I’m still trying to take in everything Apple announced at 2019’s WWDC Keynote. It was a lot, and a lot of it was awesome. Here’s my personal highlights:
The new Mac Pro.
The old “trash can” Mac Pro was always a baffling head scratcher. When it was new it was… interesting, perhaps even somewhat powerful, but it always felt constrained. Even Apple’s talk about it’s heat dissipating core never really overcame it’s small size and the feeling that it might not scale well. And then Apple forgot to update it and it languished for half a decade.
This new Mac Pro feels much better. Really, it feels like Apple back in the days of the Bondi Blue Power Mac G3 or the Graphite G4. Where form and function worked together to make Insanely Great machines… instead of form embarrassingly beating out function in the trash can’s design. What the new Mac Pro actually reminds me the most of is the glorious G4 Cube. The way the outer enclosure slips off revealing everything inside is just so familiar. This Mac Pro is the G4 Cube reborn as it always should have been, with overwhelming amounts of power, expansion potential, and airflow. (What was that old Crazy Apple Rumors prediction? Something about the Son of Pismo and the G4 Cube’s return. Whatever it was, I think we’re there now!)
I totally can’t afford one of these Mac Pros. I don’t even want to afford one, but the fact that it exist at all is heartwarming to those of us who longed for Apple to get with the program.
SwiftUI.
Just the other day Craig Hockenberry, among others, was talking up how neat it would be if the next Apple UI frameworks was based around declarative programming, and here we are with SwiftUI operating in a manner that almost feels like Swift merged with HTML or CSS. Creating a Table View in SwiftUI looks more like declaring you want a list, and then adding in modifiers and additions to it until it looks and behaves the way you want. I think somebody must have let the cat out of the bag a little early. As someone who mainly sticks to his Storyboards and Auto-layout, SwiftUI looks very cool, and also very mind bending.
When Apple showed the short story’s worth of code that made up a traditional Swift Table View and then showed the small paragraph of code needed to do the same thing in SwiftUI, I thought it was a misdirection. Sure, you can declare and style the view a little in that paragraph, but that can’t be it, right? There’s some mass of helper functions hiding in some other file, right? Not according to Apple’s SwiftUI tutorials! I do wonder how flexible SwiftUI will be out of the gate, but I also figure Apple probably knows what it is doing. I can’t wait to explore this more.
Oh, and that interactive tutorial page is one of the cooler things I’ve ever seen on the web. I don’t care if you can’t program, just scroll through it and watch as it shows you how to build an app scroll by scroll and step by step.
The Odds and Ends.
There’s so much other stuff that got announced, from the death of iTunes to ARKit 3 that supports walking in front of and behind the virtual elements, to Apple Maps finally getting its version of Street View in Look Around. But the thing that interested me the most is the new Find My app.

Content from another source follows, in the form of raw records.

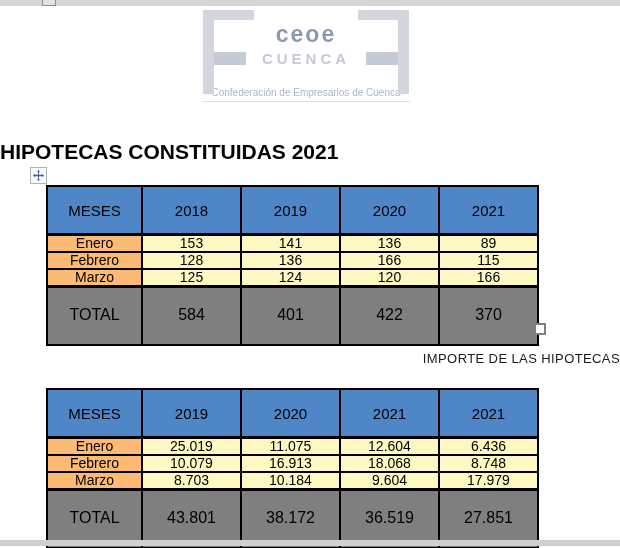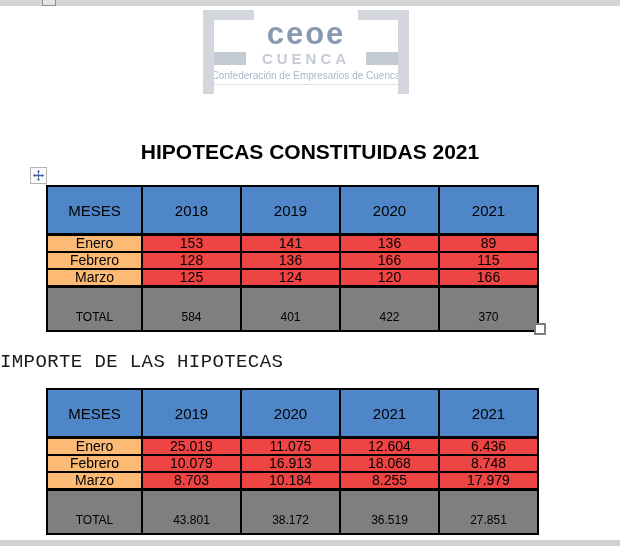--- a/index.html
+++ b/index.html
@@ -10,53 +10,53 @@
   .top-strip{position:absolute;top:0;left:0;width:620px;height:6px;background:#d5d5d5;}
   .top-box{position:absolute;top:0;left:42px;width:12px;height:5px;background:#e3e3e3;border:1px solid #8f8f8f;border-top:none;}
   .bottom-strip{position:absolute;top:540px;left:0;width:620px;height:6px;background:#ced1d3;}
 
   
   .logo{position:absolute;left:201px;top:8px;width:210px;height:100px;text-align:center;}
   .bracket-left{position:absolute;left:2px;top:2px;width:40px;height:74px;
     border-left:11px solid #d3d7dd;border-top:10px solid #d3d7dd;}
   .bracket-right{position:absolute;right:2px;top:2px;width:40px;height:74px;
     border-right:11px solid #d3d7dd;border-top:10px solid #d3d7dd;}
-  .logo-ceoe{margin-top:12px;font-size:31px;line-height:28px;font-weight:bold;
+  .logo-ceoe{margin-top:12px;font-size:23px;line-height:28px;font-weight:bold;
     color:#8a99b2;letter-spacing:2px;}
   .logo-cepyme{font-size:20px;line-height:20px;font-weight:600;color:#8a99b2;letter-spacing:2px;}
   .logo-cuenca-row{margin-top:2px;display:flex;align-items:center;justify-content:center;gap:16px;}
   .cuenca-block{display:inline-block;width:34px;height:13px;background:#c5cbd5;}
   .logo-cuenca{font-size:15px;font-weight:bold;color:#c5cbd5;letter-spacing:4px;}
-  .logo-tagline{margin-top:3px;font-size:10px;color:#aab6c9;}
+  .logo-tagline{margin-top:20px;font-size:10px;color:#aab6c9;}
   .logo-divider{margin:3px auto 0 auto;width:208px;height:1px;background:#dde0e5;}
 
   
-  .doc-title{position:absolute;top:140px;left:0;width:620px;text-align:center;
+  .doc-title{position:absolute;top:140px;left:0;width:620px;
     font-size:21px;font-weight:bold;color:#000;}
-  .doc-subtitle{position:absolute;top:351px;left:0;width:620px;text-align:left;
-    font-size:19px;color:#1a1a1a;letter-spacing:0.4px;font-family:Liberation Mono, monospace;}
+  .doc-subtitle{position:absolute;top:351px;left:0;width:620px;text-align:right;
+    font-size:13px;color:#1a1a1a;letter-spacing:0.4px;}
 
   
   .move-handle{position:absolute;left:30px;top:167px;width:15px;height:15px;
     background:#fafafa;border:1px solid #b3b3b3;display:flex;align-items:center;justify-content:center;}
   .move-handle svg{width:11px;height:11px;display:block;}
   .resize-handle{position:absolute;left:534px;top:323px;width:8px;height:8px;
     background:#fff;border:2px solid #7f7f7f;}
 
   
   table.t{border-collapse:collapse;table-layout:fixed;position:absolute;left:46px;width:491px;}
   table.t1{top:185px;}
   table.t2{top:388px;}
   col.c0{width:95px;} col.cy{width:99px;}
   table.t td{border:2px solid #000;text-align:center;padding:0;font-size:14px;color:#000;overflow:hidden;}
   tr.hdr td{background:#4e86c8;height:46px;font-size:15px;border-bottom:3px solid #000;text-align:center;}
-  tr.data td{height:15px;line-height:15px;background:#ef4444;}
+  tr.data td{height:15px;line-height:15px;background:#fef9c3;}
   tr.data td.month{background:#fdba74;}
   tr.data-last td{border-bottom:3px solid #000;}
-  tr.total td{background:#7f7f7f;height:36px;vertical-align:bottom;padding-bottom:6px;font-size:12px;}
+  tr.total td{background:#7f7f7f;height:36px;vertical-align:bottom;padding-bottom:20px;font-size:16px;}
 </style>
 </head>
 <body>
 
 <div class="screen">
 
   <div class="top-strip"></div>
   <div class="top-box"></div>
 
   <div class="logo">
@@ -160,21 +160,21 @@
       <td class="month">Febrero</td>
       <td>10.079</td>
       <td>16.913</td>
       <td>18.068</td>
       <td>8.748</td>
     </tr>
     <tr class="data data-last">
       <td class="month">Marzo</td>
       <td>8.703</td>
       <td>10.184</td>
-      <td>8.255</td>
+      <td>9.604</td>
       <td>17.979</td>
     </tr>
     <tr class="total">
       <td>TOTAL</td>
       <td>43.801</td>
       <td>38.172</td>
       <td>36.519</td>
       <td>27.851</td>
     </tr>
   </tbody>

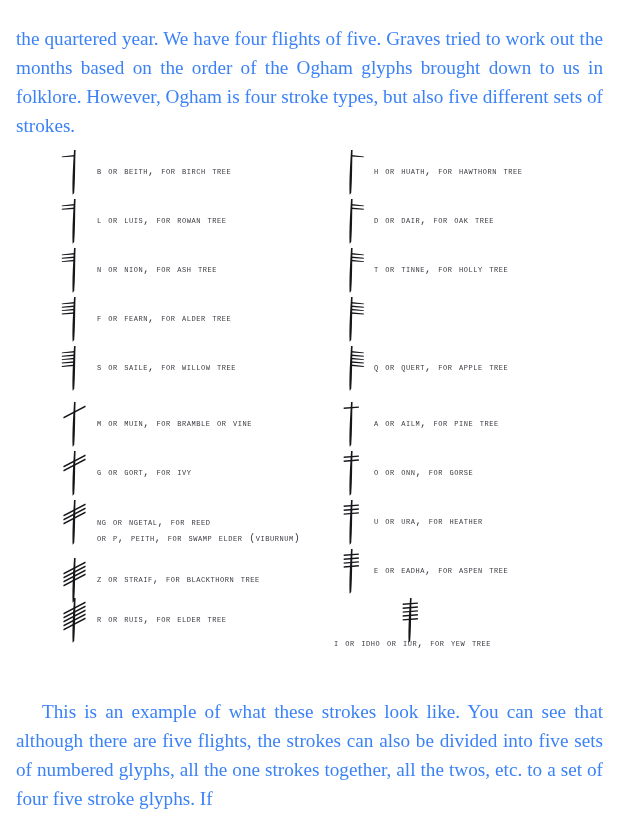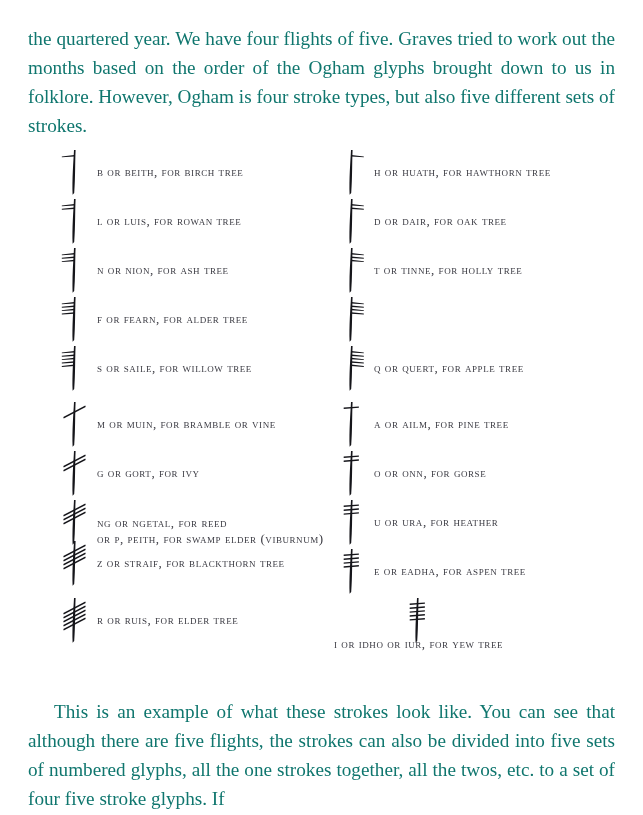--- a/index.html
+++ b/index.html
@@ -11,25 +11,25 @@
     width: 643px;
     height: 815px;
     position: relative;
     overflow: hidden;
     font-family: "Liberation Serif", "DejaVu Serif", serif;
   }
 
   
   .para {
     position: absolute;
-    left: 28px;
+    left: 16px;
     width: 587px;
     font-size: 19.2px;
     line-height: 28.8px;
-    color: #0f766e;
+    color: #3b82f6;
     text-align: justify;
     text-justify: inter-word;
     font-family: "Liberation Serif", "DejaVu Serif", serif;
   }
   .para.top { top: 6px; }
   .para.bottom { top: 679px; }
   .para .indent { display: inline-block; width: 26px; }
 
   
   #glyph-region {
@@ -55,22 +55,22 @@
     position: relative;
   }
   .glyph-cell svg {
     display: block;
     position: absolute;
     left: 0;
     top: 0;
   }
   .glyph-label {
     color: #3a3a42;
-    font-family: Liberation Serif, serif;
-    font-size: 13px;
+    font-family: Liberation Mono, monospace;
+    font-size: 10px;
     letter-spacing: 0.55px;
     font-variant: small-caps;
     text-transform: lowercase;
     white-space: nowrap;
     line-height: 15.5px;
     padding-left: 2px;
   }
   .glyph-label .two-line { display: block; }
 </style>
 </head>
@@ -241,21 +241,21 @@
             <path d="M8.3 17 L30.3 5.5 L30.7 7 L8.700000000000001 18.5 Z" fill="#15151a"></path>
             <path d="M8.3 21 L30.3 9.5 L30.7 11 L8.700000000000001 22.5 Z" fill="#15151a"></path>
             <path d="M8.3 25 L30.3 13.5 L30.7 15 L8.700000000000001 26.5 Z" fill="#15151a"></path>
           </svg>
         </div>
         <div class="glyph-label">
           <span class="two-line">NG or Ngetal, for Reed</span>
           <span class="two-line">or P, Peith, for Swamp Elder (Viburnum)</span>
         </div>
       </div>
-      <div class="glyph-row" style="top: 139px;">
+      <div class="glyph-row" style="top: 156px;">
         <div class="glyph-cell">
           <svg width="40" height="48" viewBox="0 0 40 48" xmlns="http://www.w3.org/2000/svg">
             <path d="M20.6 2 C20.0 14, 20.4 30, 19.2 45 L17.6 46.8 C17.0 31, 18.4 14, 19.0 2 Z" fill="#15151a"></path>
             <path d="M8.3 17 L30.3 5.5 L30.7 7 L8.700000000000001 18.5 Z" fill="#15151a"></path>
             <path d="M8.3 21 L30.3 9.5 L30.7 11 L8.700000000000001 22.5 Z" fill="#15151a"></path>
             <path d="M8.3 25 L30.3 13.5 L30.7 15 L8.700000000000001 26.5 Z" fill="#15151a"></path>
             <path d="M8.3 29 L30.3 17.5 L30.7 19 L8.700000000000001 30.5 Z" fill="#15151a"></path>
           </svg>
         </div>
         <div class="glyph-label">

At first glance, Find My is just a combination of the Find iPhone and Find Friends apps. But then Apple threw in something really cool:
The new Find My app combines Find My iPhone and Find My Friends into a single, easy-to-use app on Mac, iPadOS, and iOS devices. Find My can help you locate a missing Mac — even if it’s offline and sleeping — by sending out Bluetooth signals that can be detected by Apple devices in use nearby. These devices then relay the detected location of your Mac to iCloud so you can locate it in the Find My app.
It’s all anonymous and end-to-end encrypted so no one, including Apple, knows the identity of any reporting device. And because the reporting happens silently using tiny bits of data that piggyback on existing network traffic, there’s no need to worry about your battery life, your data usage, or your privacy.
Wait… what?! So, if someone walks off with your MacBook Pro, you can go to the Find My app and when complete strangers walk by your lost laptop while using their iPhones those iPhones will pick up on signals being sent by the MacBook Pro and relay it’s location to you. All without breaching anyone’s privacy… except maybe the thief’s?! That’s really cool. Now some companies like Tile have been doing this for a while. If you stick a Tile onto something and then use their app to mark it as lost, other people with the Tile app installed would passively help you find it in much the same way this Find My feature works. Problem was, how many people really used Tile and its app vs the tens of millions of iPhone users that will be able to help you track down your stolen MacBook Pro?
Find My is also a little scary, but no more so than everyone’s iPhones working together in a privacy preserving fashion to give iOS users real time traffic reports even in smaller cities like mine. It will be interesting to see a list of which Macs this new Find My feature works with.
There’s been some good Macworld and WWDC keynotes over the years, but I can’t remember one as interesting and packed full of seemingly spot on decisions since maybe the iPhone’s 2007 debut. Apple is back in the Pro game. Apple is writing awesome frameworks for the future. It was never like Apple wasn’t doing cool, dare I say innovative, things over the past several years. But this year feels different in the best way.